Des réponses, on en aura. Des déceptions aussi. Le mariage est niais. Les invités à baffer. Notre petit couple d'amoureux ne semble plus consumé par la passion (Bella, elle, est franchement détachée, et Edward, lui, franchement trop gentil). Quant à leur première fois, elle se fera sans sueur, sans cri, ni nudité. On dit des deux acteurs qu'ils sont un couple. Je n'ai personnellement perçu aucune alchimie. Tout ça pour ça? Allez Edward, alias Robert Pattinson, tu es beau comme un dieu. Vous avez attendu des mois et des mois pour vous jeter dans un lit, le mariage pour le faire (c'est peut être à cause de ça d'ailleurs...). Et pourtant. Pfffff! Quelle déception. Même un épisode de Beverly Hills est plus chaud. Twilight n'est-elle pourtant pas une saga spécialement dédiée aux jeunes filles en fleur qui aiment la passion, l'amouuuuuuuuuuuur et le package qui va avec ? Il y avait bien plus de sensualité lors du premier baiser dans la forêt et dans cette torride scène où Bella était en tee-shirt, petite culotte mauve, sur son lit, Edward se contrôlant pour ne pas la dévorer (Twilight-Fascination) que tout au long des 15 jours de voyage de noces où le couple est passé à l'acte pour la première fois.

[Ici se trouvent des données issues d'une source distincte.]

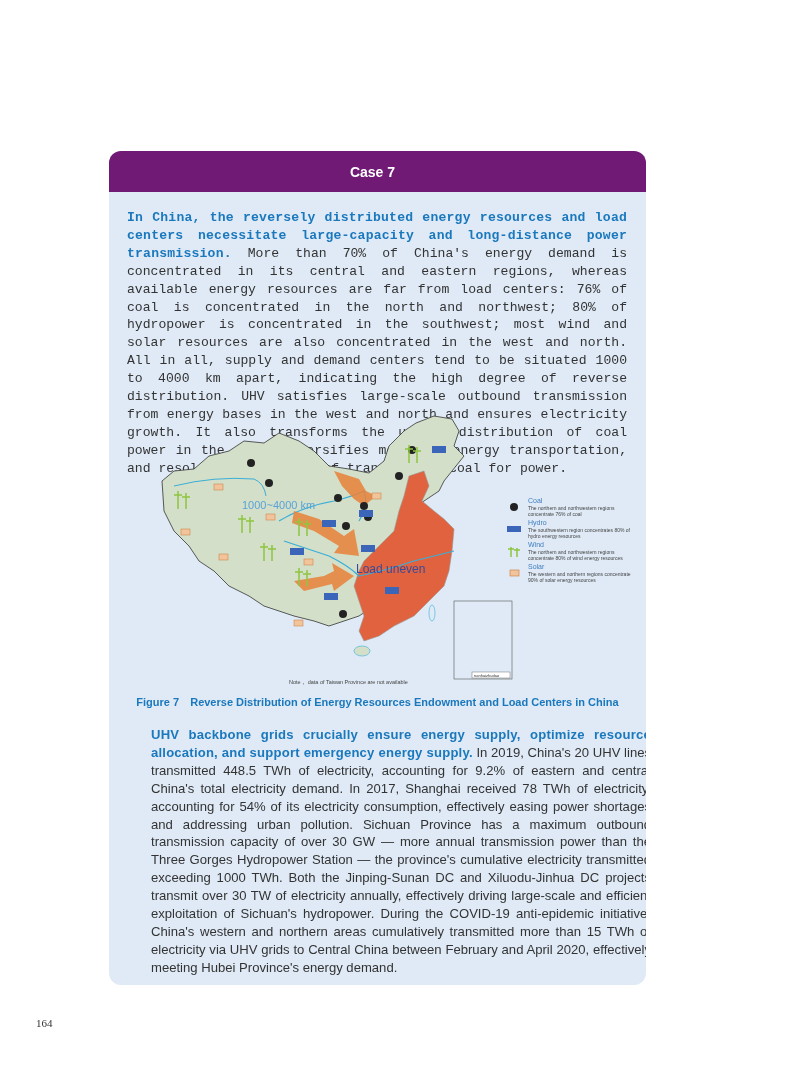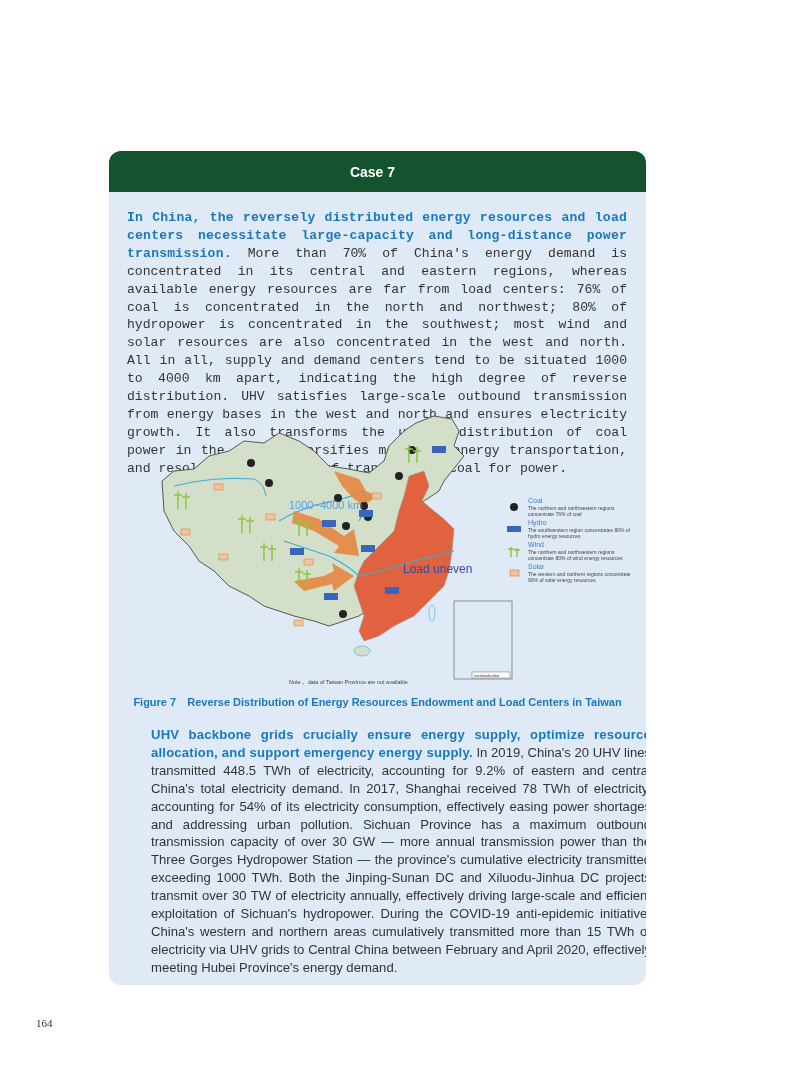"Case 7" .case-header { background: #14532d -> #701a75 }
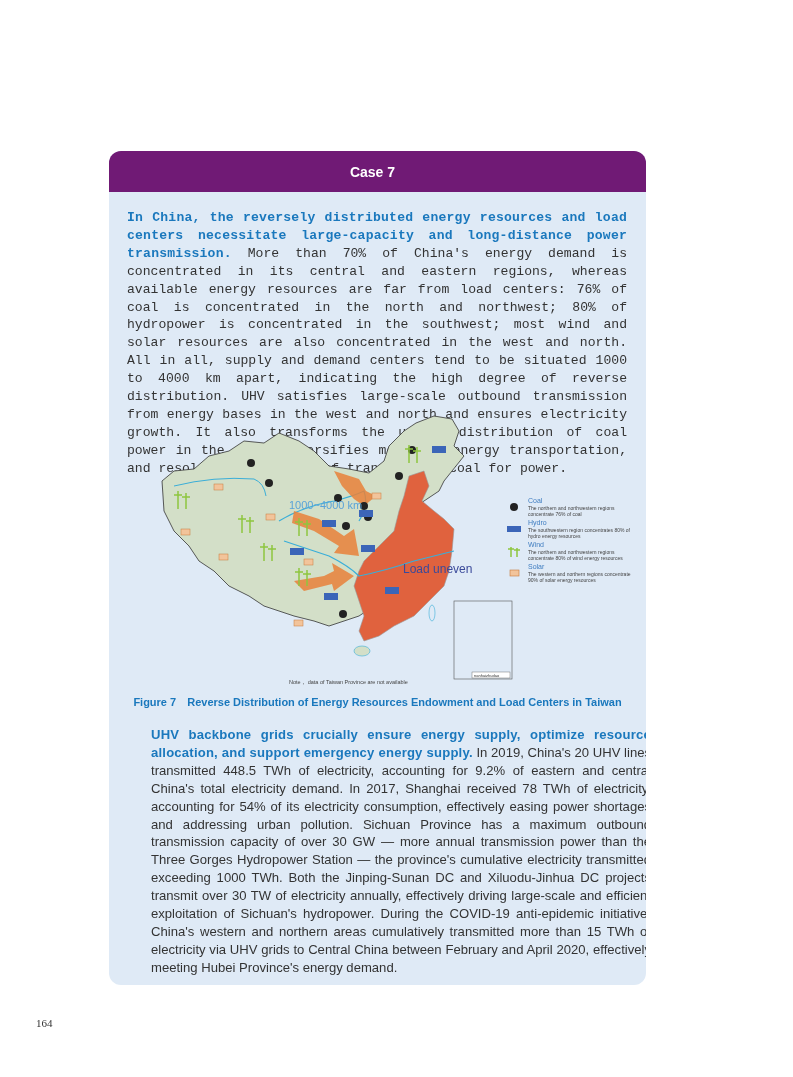"1000~4000 km" .map-label { margin-left: 47px -> none }
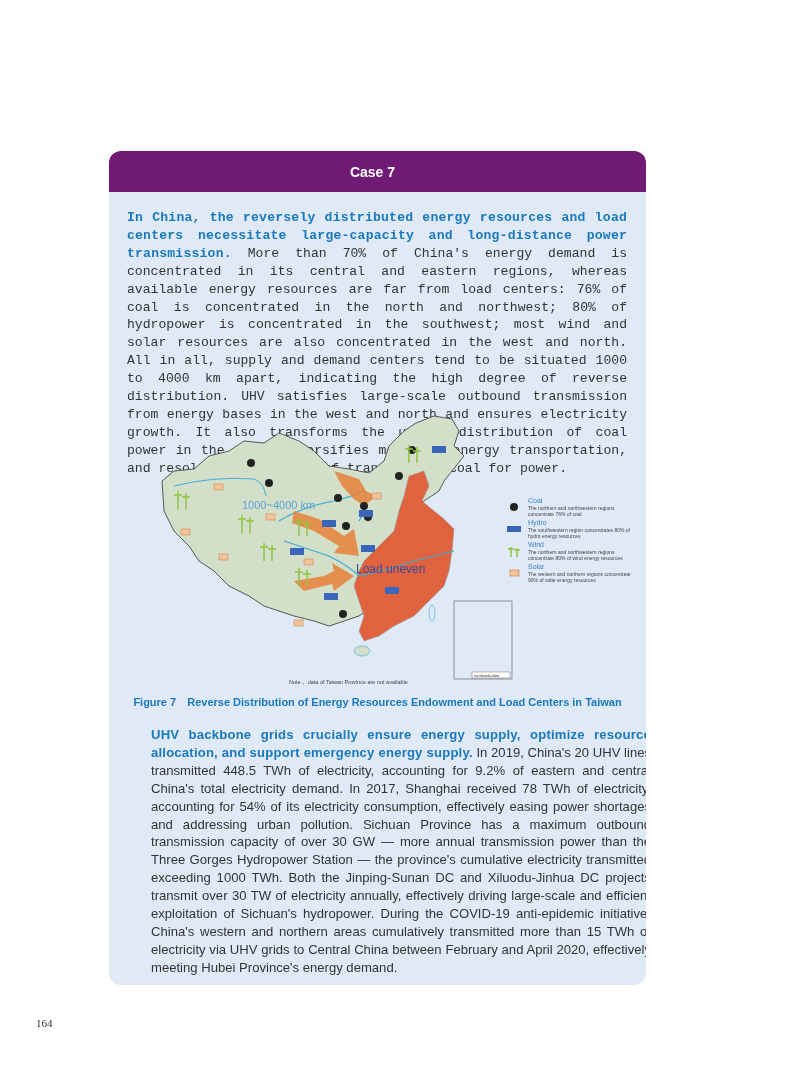"Reverse Distribution of Energy Resources" span { text: Taiwan -> China }
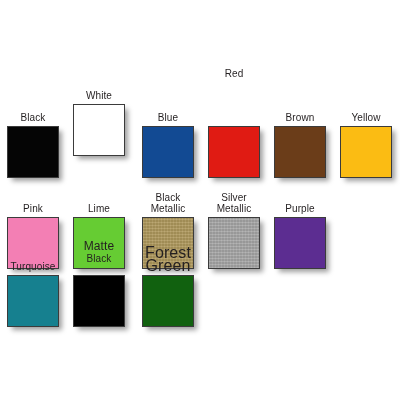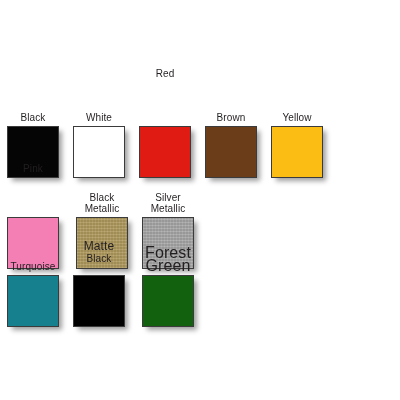"White" div.swatch-cell { justify-content: none -> center }
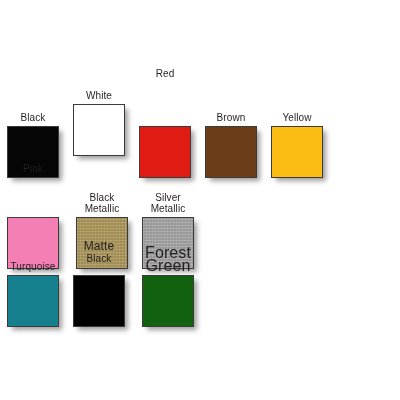"Blue" div.swatch-cell { html: none -> <div> <div>Blue</div> <div></div> </div> }
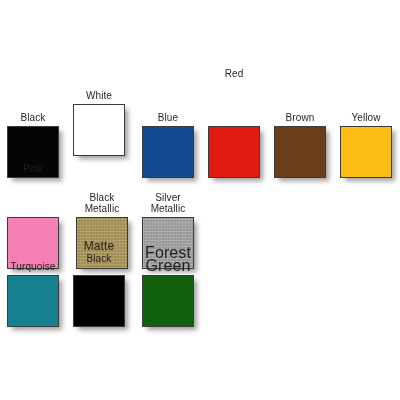"Pink" div.swatch-cell { gap: 40px -> none }
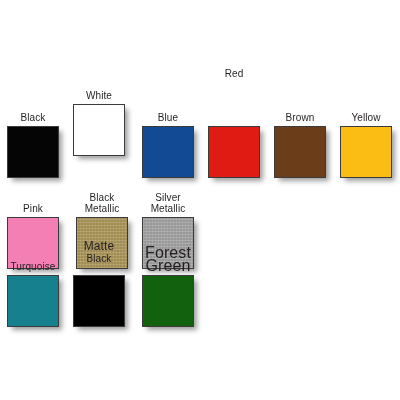"Lime" div.swatch-cell { html: none -> <div> <div>Lime</div> <div></div> </div> }
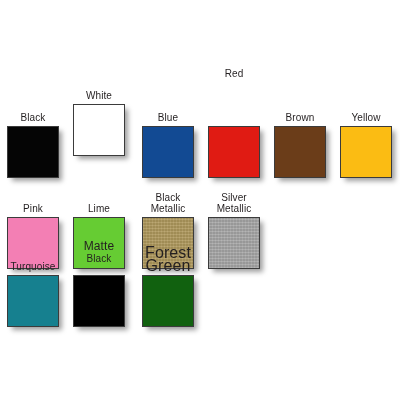"Purple" div.swatch-cell { html: none -> <div> <div>Purple</div> <div></div> </div> }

Dommage... Le film commence donc mollement entre un mariage cul-cul la praloche et quelques passages poussifs où nos jeunes mariés se baignent dans la mer transparente brésilienne. Ni l'île de rêve ni le lit king size en teck ne pourront pallier les attentes de chacun. Heureusement ce qui était sensé être le passage torride laisse place aux angoisses: la grossesse destructrice de Bella. Les choses deviennent sérieuses (enfin, si puis-je dire...). Bella est consumée de l'intérieur. Edward déchiré par la vision de sa bien aimée mourant à petit feu. Jacob lassé par sa haine anti-vampire et mettant sa fierté de côté, choisit de défendre celle qu'il aime et de s'opposer à sa tribu. La scène où la famille loup-garou se rassemble pour décider du sort de Bella et où Jacob se désolidarise de celle-ci donne lieu à l'un des moments les plus gênants du cinéma. Aïe Aïe Aïe. Voir une bande de chiants aboyant et se parlant en loup garou, je l'avoue, était difficile à assumer. Cette petite honte se dissipe vite. J'étais parfaitement dans mon élément de fan pour la seconde moitié du film. Je l'assume. Je suis fan. Twilight n'est pas un film mais un concept.
Je reste un peu déçue par l'interprétation de Robert Pattinson. Trop gentil, trop docile, trop fragile. Son sourire figé du début et ses yeux doucereux m'ont fait l'effet d'une guimauve géante. J'aurais préféré un vampire bad boy à la Vampire Diaries. Seulement voilà, Stefanie Meyer a créé Edward à l'image d'un chevalier servant, presque sans saveur. Le réalisateur a respecté les codes de l'auteur. Il n'aurait peut-être pas dû. Car précisément, ce qui avait fait la force du premier film c'était le détachement par rapport au roman. Edward était plus ambigu plus subversif. Le voilà un peu trop lisse. Lisses, ils le sont à peu près tous en réalité. Le père de Bella mis à part. Aucun des personnages ne fait preuve d'une énergie suffisante pour insuffler une vigueur au film de 1 heure 57. On peut toutefois remercier la maquilleuse qui cette fois, à la différence de Twilight Tentation et Twilight Hésitation, a moins saupoudré nos chers vampires. Moins de talc, moins d'yeux rouges. Visuellement, c'est donc plus joli, mieux réalisé.
Twilight Révélation méritait-il vraiment deux volets? Certainement pas. Mais tel n'est pas le problème. Car ici, on a fini par le comprendre, il n'est question ni de scénario, ni de film mais de concept. Une fois dissipée l'idée d'aller voir un film, on assume son penchant romantique et l'on s'abreuve de niaiseries sucrées pseudo interdites. Ames cinéphiles vous pouvez vous abstenir. La Twilight experience n'est pas pour vous.